# Singapore Neighborhoods



## martahari

Hi - 

I will be working in Singapore at the ION Mall for 1 year. My goal is to live in an apt for about $1000USD or less a month - any advice on neighborhoods to look for a space in? I don't want to travel any more that 30 min to / from work. 

Thanks.


----------



## D^Quixote

Hi Martahari,

The most sought after places would be Holland Village (15 mins by bus), Clementi (20), Queenstown / Commonwealth (10). These areas are popular because they're very expat friendly. If you like your bars and pubs, then Holland Village would be a great place to stay. A condo there might set you back S$2,500 onwards, while if you're renting a flat (HDB) by yourself it would be around S$2,000. So these might be areas you'd want to consider if you don't mind stretching your budget. An alternative would be to rent a room in either a condo or HDB flat in these areas (maybe S$1,000 onwards). But rent / sales in this area has been climbing recently.

Other areas you might want to look at would be Ang Mo Kio or Bishan. These would be 20 mins away by train (not sure abt buses). Renting a common room in a shared HDB flat would cost you around $700 onwards. Condos maybe S$1,000.

If you're really trying to save on your rental, you can try Bukit Panjang. It's a quieter neighbourhood, and renting a common room would prob only cost you S$500 upwards a month. If you can get a room near Bukit Panjang Plaza or somewhere near the highway (PIE) that leads to town, then ION would be a 30 min bus ride away (altho it'll take abt 45 - 60 mins by train). Traffic on the highway may get heavy during rush hour tho. 

However, most of these options do mean that you'll most likely be sharing a flat / condo with a Singaporean family or other expats.

And don't worry about public transportation here btw. It's cheap, fast and efficient. There are also many threads in these forum if you're wondering abt costs of living and such. Hope you have a great stay here! ION seems like a fun place to work.


----------



## martahari

Thanks for the post.... 

This is a newbie questions but can you define "common room" and HDB flat. I have seen these terms but am unclear about what type of living space it is. 

One other question - my work hours may be late like 1030 - 1100 pm - is transportation safe at those times? I currently live in Chicago and that really wouldn't be an option for me here.


----------



## simonsays

Hi,

I would say Singapore is one of the safest place in the world.
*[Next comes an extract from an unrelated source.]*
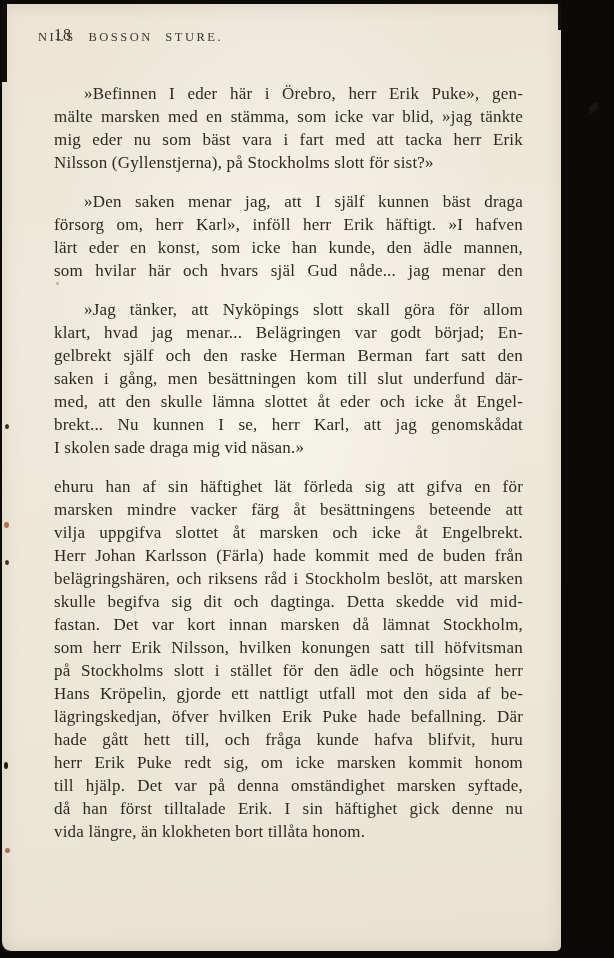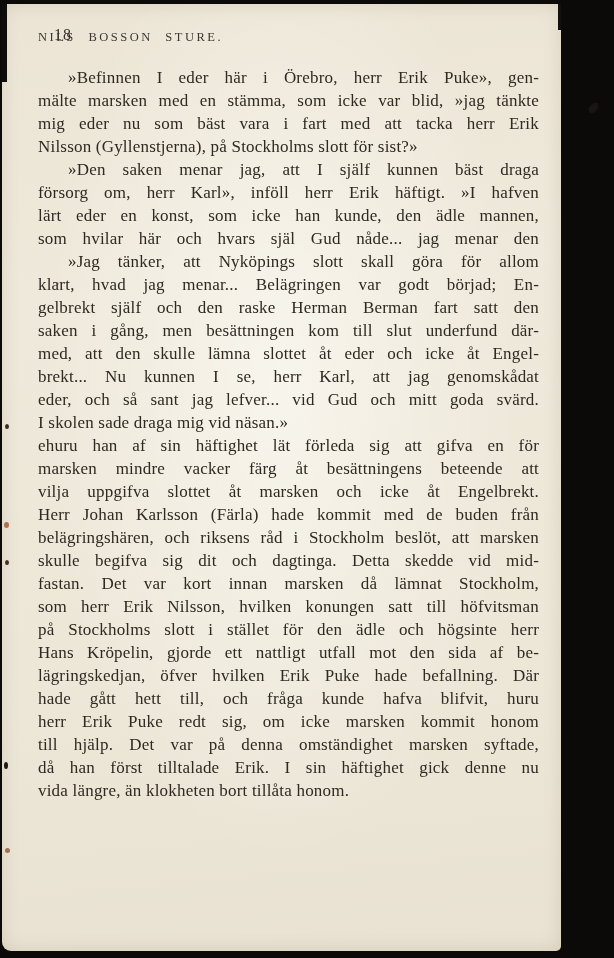"»Befinnen I eder här i" .paragraph { margin: 0 -> 16px }
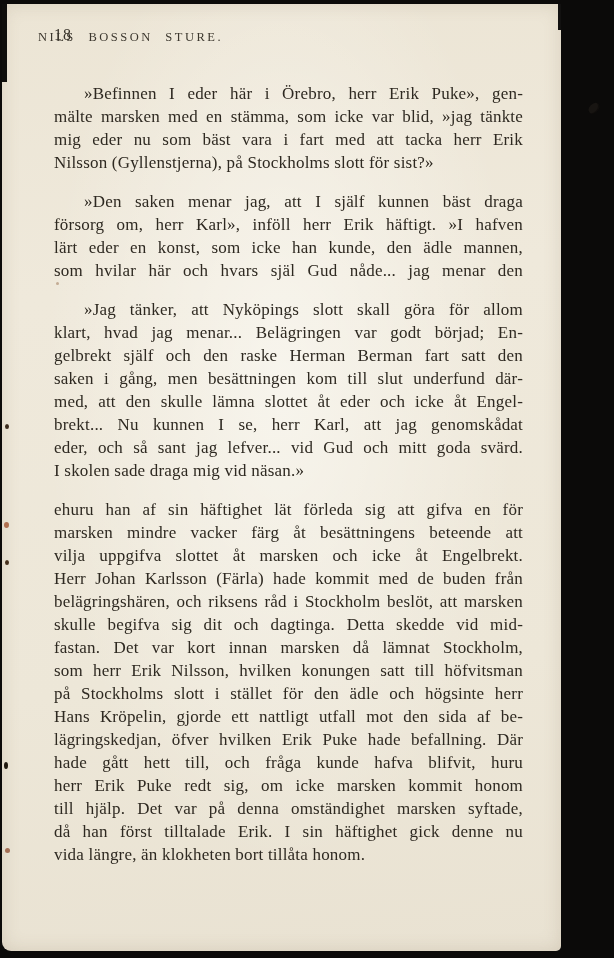"eder, och så sant jag" div.line { html: <div>eder, och så sant jag lefver... vid Gud och mitt goda svärd.</div> -> none }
it is not uncommon to see girls going out to bars, and coming out sloshed, at 3 AM, and happily getting into cabs, because, they know, that nothing can happen to them .. Now, that is not something I have seen in any other country .. 

And most bars and discotheques close at 3 AM or later, and you can see the staff and customers alike, happily get the midnight bus service, or sit outside the work places waiting for the morning buses - especially for those places that close at 5 AM or later .. 

Molesting of girls leads to painful caning, and the police response is very fast. And there are a lot of cops in civil, especially around the crowded areas .. if you call the miniscule crowds here as crowded .. 

Singapore is not crime free, but, with the crimes that happen here, a simple pick pocket case is shamed and made headline, and that shows the virtually crime free environment.

As for caning, read up on .. .. Michael P. Fay - Wikipedia, the free encyclopedia

As for the 30 minutes travel, if your company is providing transport allowances, then you could stay virtually anywhere in Singapore, as, from Orchard, except on rarest days, you could reach any end of Singapore within 45 minutes to one hour, maximum.

For rooms - master bedroom refers to the room with toilet attached.

Common room refers to the other rooms, and the toilet is a toilet shared with other rooms in the apartment, as most housing board apartments tend to have three bedrooms, with one attached and a common toilet.

As for the budget, at 1000 US (approx 1,400 S$), you may be able to get a two bedroom apartment, if you are not too finicky about the facilities, and if you are keen to live alone ..


----------



## Jusanmoto

Hi Martahari, i think you should get a condo master room in town with your budget! you will not be able to find a house near your office with $1,400. 

Matahari in malay is SUN


----------